If you do see the RETRYING message, the shell script that runs inside the db2u pod is timing out. If the pods are not in a ready state after 20 to 25 minutes, delete Db2 and redeploy.

Database issues after a cluster reboot
A cluster reboot can cause permissions issues with Db2. Check ~/sqllib/security/db2chpw and ~/sqllib/security/db2ckpw in the Db2 pod for -r-s--x--x permission. If these are not set properly, use the following instructions to fix them: https://www.ibm.com/support/pages/database-connection-fails-authentication-error-sql1639n.
Use the following commands:
oc exec -it db2u-release-db2u-0 bash
sudo wvcli system disable -m "Disable HA before Db2 maintenance"
su db2inst1
db2stop
exit
cd /mnt/blumeta0/home/db2inst1/sqllib/security
chmod 4411 db2chpw db2ckpw
cd /opt/ibm/db2/V11.5.0.0/instance/
./db2iupdt db2inst1
sudo wvcli system enable -m "Enable HA after Db2 maintenance"
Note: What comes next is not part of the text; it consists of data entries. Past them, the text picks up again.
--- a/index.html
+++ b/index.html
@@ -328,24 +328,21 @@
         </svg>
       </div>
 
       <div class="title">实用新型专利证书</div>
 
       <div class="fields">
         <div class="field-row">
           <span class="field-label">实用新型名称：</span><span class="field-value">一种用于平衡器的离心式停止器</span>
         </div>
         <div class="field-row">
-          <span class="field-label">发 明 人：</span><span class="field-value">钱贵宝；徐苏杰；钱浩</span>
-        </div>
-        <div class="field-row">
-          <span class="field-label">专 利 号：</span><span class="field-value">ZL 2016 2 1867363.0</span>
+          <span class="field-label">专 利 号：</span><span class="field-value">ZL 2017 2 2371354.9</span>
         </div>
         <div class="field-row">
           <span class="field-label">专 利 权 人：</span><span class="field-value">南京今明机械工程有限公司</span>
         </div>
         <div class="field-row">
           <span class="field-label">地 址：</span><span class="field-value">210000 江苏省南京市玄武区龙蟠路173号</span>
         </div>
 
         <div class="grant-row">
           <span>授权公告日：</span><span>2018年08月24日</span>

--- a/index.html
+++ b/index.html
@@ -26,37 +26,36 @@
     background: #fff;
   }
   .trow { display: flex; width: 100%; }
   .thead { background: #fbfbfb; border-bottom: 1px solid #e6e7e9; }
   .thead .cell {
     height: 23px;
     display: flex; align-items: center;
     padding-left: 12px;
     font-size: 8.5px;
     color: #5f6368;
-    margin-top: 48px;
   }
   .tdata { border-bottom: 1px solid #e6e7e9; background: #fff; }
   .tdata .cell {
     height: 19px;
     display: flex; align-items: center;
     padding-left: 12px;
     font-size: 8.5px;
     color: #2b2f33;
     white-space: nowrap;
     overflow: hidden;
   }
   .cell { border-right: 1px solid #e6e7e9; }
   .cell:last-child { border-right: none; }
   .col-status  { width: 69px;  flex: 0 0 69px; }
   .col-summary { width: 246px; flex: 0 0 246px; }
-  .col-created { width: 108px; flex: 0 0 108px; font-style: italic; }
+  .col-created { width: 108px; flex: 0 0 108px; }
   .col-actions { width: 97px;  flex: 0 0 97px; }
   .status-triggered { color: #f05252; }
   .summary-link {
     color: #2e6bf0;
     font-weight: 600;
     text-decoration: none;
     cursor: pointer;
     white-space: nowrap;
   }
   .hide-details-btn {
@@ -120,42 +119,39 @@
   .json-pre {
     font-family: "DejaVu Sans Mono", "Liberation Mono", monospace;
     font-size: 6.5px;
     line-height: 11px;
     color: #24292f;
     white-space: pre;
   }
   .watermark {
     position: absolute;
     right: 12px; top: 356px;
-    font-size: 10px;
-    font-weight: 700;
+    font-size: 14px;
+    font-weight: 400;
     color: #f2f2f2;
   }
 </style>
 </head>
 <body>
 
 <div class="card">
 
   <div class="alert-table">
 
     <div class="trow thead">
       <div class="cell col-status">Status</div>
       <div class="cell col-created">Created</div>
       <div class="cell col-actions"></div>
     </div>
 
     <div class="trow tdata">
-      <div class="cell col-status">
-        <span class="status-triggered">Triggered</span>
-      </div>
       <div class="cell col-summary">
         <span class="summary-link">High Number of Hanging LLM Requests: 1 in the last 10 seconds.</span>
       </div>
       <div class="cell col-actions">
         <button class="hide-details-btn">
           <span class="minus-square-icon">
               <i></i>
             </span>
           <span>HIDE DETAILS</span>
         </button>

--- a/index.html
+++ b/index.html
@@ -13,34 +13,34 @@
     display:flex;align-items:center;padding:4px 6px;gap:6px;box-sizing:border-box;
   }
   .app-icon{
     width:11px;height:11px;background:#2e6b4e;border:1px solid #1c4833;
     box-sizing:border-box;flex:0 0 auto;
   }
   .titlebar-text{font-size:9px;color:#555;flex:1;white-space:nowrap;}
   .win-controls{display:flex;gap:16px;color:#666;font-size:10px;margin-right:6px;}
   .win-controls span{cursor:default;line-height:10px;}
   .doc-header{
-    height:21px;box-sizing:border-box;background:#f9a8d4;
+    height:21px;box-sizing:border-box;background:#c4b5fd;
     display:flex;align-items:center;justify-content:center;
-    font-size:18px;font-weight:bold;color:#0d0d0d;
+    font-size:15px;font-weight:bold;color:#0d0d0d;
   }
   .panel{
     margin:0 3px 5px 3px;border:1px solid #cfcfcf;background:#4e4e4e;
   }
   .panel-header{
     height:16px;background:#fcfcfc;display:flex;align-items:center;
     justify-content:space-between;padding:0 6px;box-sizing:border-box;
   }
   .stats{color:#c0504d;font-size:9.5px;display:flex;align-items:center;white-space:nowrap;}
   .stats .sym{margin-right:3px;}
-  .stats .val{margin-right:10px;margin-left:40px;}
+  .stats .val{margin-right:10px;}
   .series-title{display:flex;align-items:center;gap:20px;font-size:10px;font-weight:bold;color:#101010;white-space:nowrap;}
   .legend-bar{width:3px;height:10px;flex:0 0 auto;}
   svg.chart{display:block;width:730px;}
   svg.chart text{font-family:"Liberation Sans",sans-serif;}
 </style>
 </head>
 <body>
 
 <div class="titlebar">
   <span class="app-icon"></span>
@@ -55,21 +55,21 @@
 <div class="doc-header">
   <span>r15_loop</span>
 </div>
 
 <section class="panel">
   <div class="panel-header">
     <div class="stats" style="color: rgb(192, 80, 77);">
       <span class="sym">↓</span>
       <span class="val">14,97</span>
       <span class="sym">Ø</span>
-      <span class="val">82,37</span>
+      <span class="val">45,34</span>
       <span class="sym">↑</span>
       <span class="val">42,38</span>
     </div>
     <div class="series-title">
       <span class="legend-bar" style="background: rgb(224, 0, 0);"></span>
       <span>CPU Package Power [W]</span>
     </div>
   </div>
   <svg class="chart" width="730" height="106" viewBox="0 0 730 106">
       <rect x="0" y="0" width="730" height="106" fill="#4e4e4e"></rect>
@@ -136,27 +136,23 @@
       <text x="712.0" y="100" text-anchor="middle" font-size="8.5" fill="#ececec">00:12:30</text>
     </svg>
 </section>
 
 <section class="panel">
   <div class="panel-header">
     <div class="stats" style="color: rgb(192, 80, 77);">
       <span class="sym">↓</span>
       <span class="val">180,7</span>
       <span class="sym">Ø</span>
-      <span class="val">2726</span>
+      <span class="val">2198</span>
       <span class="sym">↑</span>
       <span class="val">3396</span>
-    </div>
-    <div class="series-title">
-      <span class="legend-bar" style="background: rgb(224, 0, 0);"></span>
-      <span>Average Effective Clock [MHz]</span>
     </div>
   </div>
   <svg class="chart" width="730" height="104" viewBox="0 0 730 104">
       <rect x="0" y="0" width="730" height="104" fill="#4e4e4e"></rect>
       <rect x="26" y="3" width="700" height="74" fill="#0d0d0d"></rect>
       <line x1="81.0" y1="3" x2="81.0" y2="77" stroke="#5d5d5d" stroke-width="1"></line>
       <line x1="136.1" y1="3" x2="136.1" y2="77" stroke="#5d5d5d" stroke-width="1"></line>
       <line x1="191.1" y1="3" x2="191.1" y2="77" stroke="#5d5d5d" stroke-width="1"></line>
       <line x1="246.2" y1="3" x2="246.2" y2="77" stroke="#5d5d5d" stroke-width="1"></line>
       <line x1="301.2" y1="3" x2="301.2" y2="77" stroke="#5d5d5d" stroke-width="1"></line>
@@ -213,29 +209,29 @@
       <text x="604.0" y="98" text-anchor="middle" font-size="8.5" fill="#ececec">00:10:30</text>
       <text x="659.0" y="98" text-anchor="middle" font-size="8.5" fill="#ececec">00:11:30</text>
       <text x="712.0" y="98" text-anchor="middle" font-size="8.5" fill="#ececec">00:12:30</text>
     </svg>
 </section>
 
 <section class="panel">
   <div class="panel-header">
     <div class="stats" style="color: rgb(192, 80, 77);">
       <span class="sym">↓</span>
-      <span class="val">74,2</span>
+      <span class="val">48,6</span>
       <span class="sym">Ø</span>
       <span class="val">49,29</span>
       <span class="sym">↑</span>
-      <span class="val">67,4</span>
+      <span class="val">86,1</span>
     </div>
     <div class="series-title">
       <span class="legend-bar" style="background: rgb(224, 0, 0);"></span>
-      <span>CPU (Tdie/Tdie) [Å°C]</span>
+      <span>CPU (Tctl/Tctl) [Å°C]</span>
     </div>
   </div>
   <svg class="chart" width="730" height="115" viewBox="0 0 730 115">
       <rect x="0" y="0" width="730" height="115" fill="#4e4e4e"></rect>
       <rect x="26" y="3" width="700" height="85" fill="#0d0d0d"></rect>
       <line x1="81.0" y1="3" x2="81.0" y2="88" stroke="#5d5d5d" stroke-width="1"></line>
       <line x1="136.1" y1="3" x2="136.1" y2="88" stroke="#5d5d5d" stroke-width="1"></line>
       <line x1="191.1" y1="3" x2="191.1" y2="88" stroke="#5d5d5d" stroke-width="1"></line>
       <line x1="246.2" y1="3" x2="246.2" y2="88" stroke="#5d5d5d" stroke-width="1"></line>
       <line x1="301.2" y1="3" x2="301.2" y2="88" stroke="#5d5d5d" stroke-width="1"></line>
Afterward, delete the Content Platform Engine pod so that the cluster can recreate the pod.

Project database limit for the Document Processing pattern
The evaluation deployment for Document Processing includes one project database. This configuration supports the creation of only one Document Processing project.

Generated routes do not work

In some environments, route URLs contain the string apps.. However, the cp4a-clusteradmin-setup.sh script returns the hostname of the infrastructure node without this string. If you entered the hostname in the cp4a-post-deployment.sh script in an environment that uses apps., the routes do not work.

Workaround: When you run the cp4a-deployment.sh script, add apps. to the infrastructure hostname.

For example, if the cp4a-clusteradmin-setup.sh script outputs the infrastructure hostname as ocp-master.tec.uk.ibm.com, enter ocp-master.apps.tec.uk.ibm.com when you run the cp4a-post-deployment.sh script.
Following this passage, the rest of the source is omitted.